Специалисты ESET обнаружили новую малварь, созданную китайскими злоумышленниками из группировки Winnti и предназначенную для внесения изменений в базы Microsoft SQL Server (MSSQL) с целью создания бэкдора. В качестве дополнительного преимущества бэкдор скрывает сеансы в логах соединений базы данных каждый раз, когда хакеры используют «волшебный пароль», что помогает злоумышленникам оставаться незамеченными.
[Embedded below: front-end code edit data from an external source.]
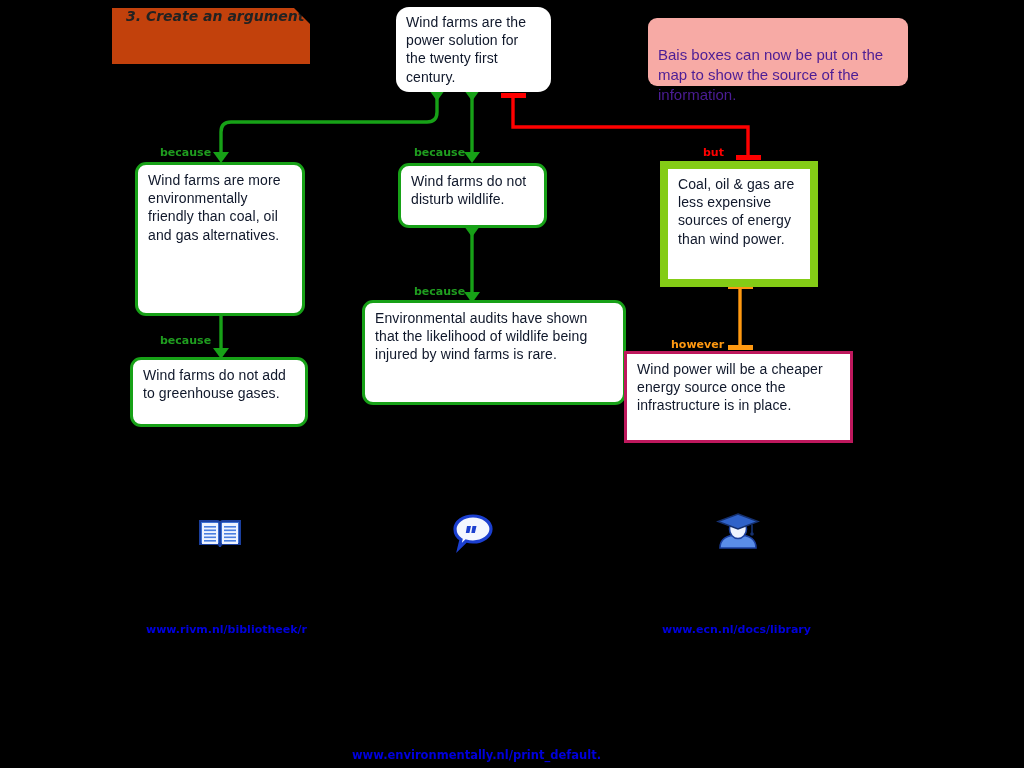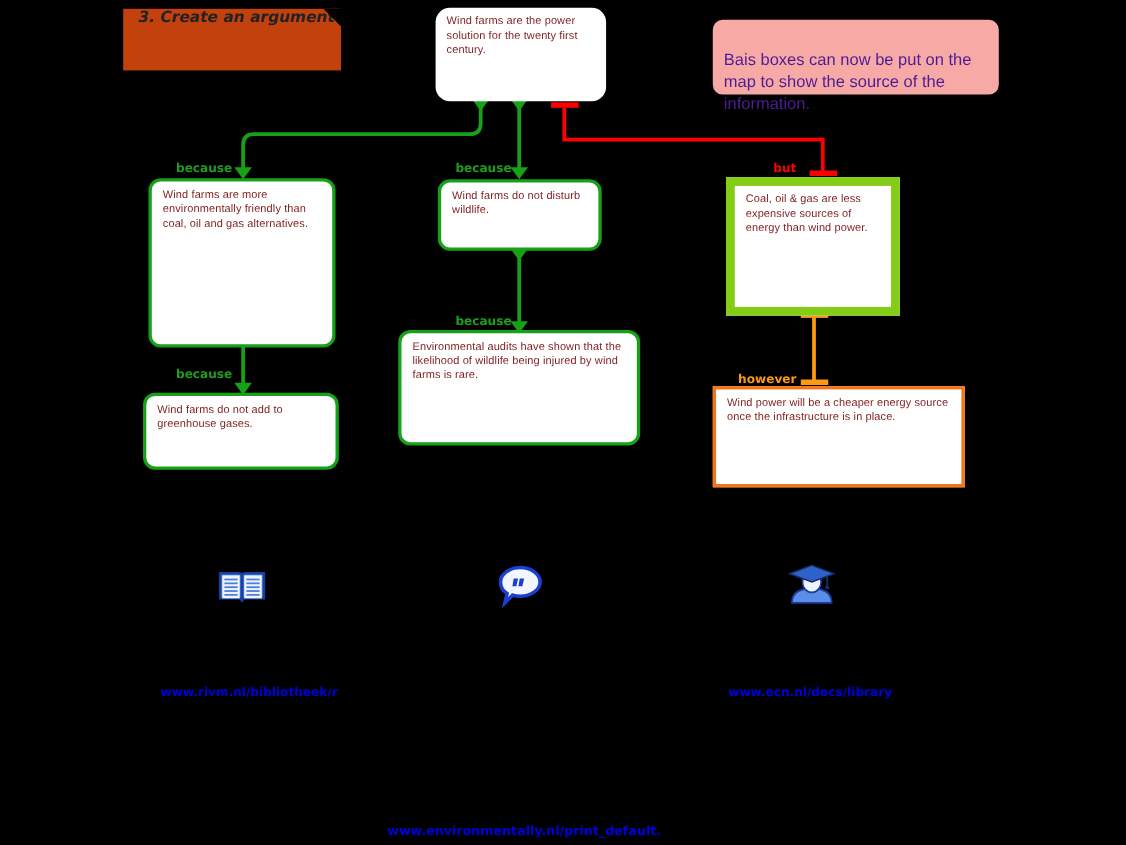"Wind farms are the power" .node { color: #7f1d1d -> #0f172a; font-size: 10px -> 14px }
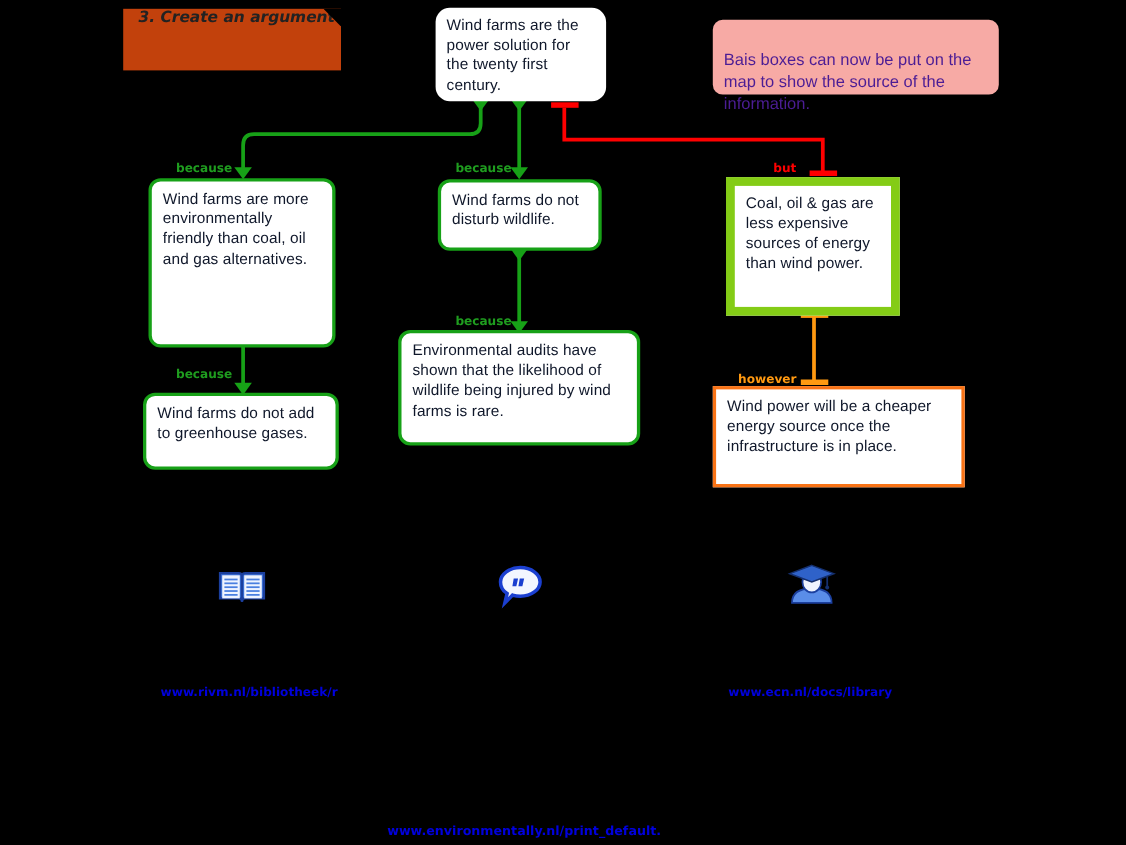"Environmental audits have shown that" div.node { width: 220px -> 264px }
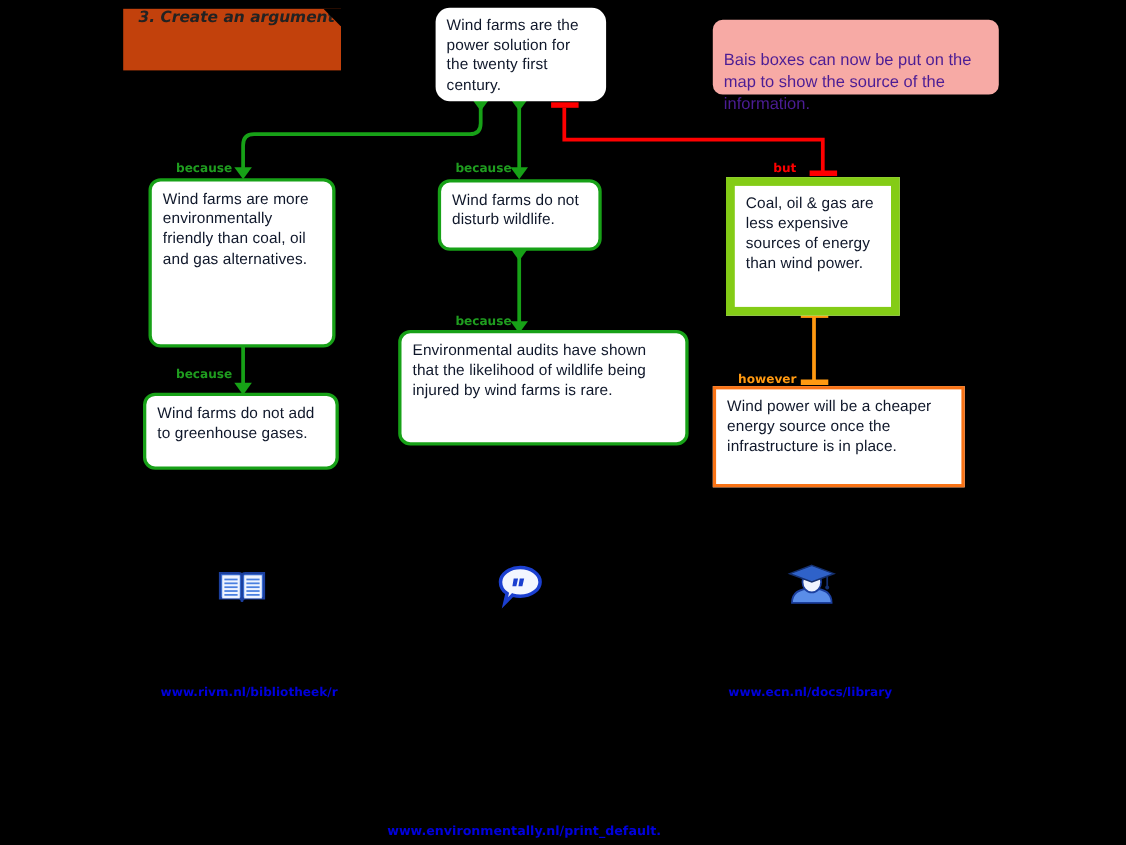"Wind power will be a" .node.o { border: 3px solid #f97316 -> 3px solid #be185d; margin-left: 24px -> none }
Инструмент получил название skip-2.0 и предназначен для модификации функций MSSQL, которые отвечают за обработку аутентификации. Злоумышленники разворачивают бэкдор уже после компрометации целей другими способами, так как для установки хуков требуются административные привилегии. Фактически инструмент используется для повышения скрытности и создания устойчивого присутствия.
Основная идея skip-2.0 состоит в том, чтобы создать вышеупомянутый «волшебный пароль». Если такой пароль вводится в любом сеансе аутентификации, пользователю автоматически предоставляется доступ, тогда как обычные функции ведения логов и аудита не работают, в результате чего возникает призрачный, нигде не учтенный сеанс.
По данным экспертов, skip-2.0 работает только с серверами MSSQL версий 12 и 11. И хотя MSSQL Server 12 выпущена в далеком 2014 году, по данным Censys, именно эта версия является наиболее часто используемой.
В ходе анализа кода skip-2.0 эксперты обнаружили улики, которые связывают его с другими инструментами Winnti, в частности с бэкдорами PortReuse и ShadowPad. PortReuse — бэкдор для IIS-серверов, обнаруженный ESET в скомпрометированных сетях поставщиков оборудования и программного обеспечения в Южной Азии в начале текущего года. ShadowPad —бэкдор-троян для Windows, впервые замеченный внутри приложений, созданных южнокорейским производителем ПО NetSarang, когда китайские хакеры взломали его инфраструктуру в середине 2017 года.
«Такой бэкдор может позволить злоумышленникам скрыто копировать, изменять или удалять содержимое баз данных. Это может быть использовано, например, для манипулирования внутриигровыми валютами с целью получения финансовой выгоды», — пишут специалисты ESET.
О подобных манипуляциях с внутриигровыми валютами уже сообщалось в начале текущего года, а специалисты FireEye позже связали эти атаки с APT41.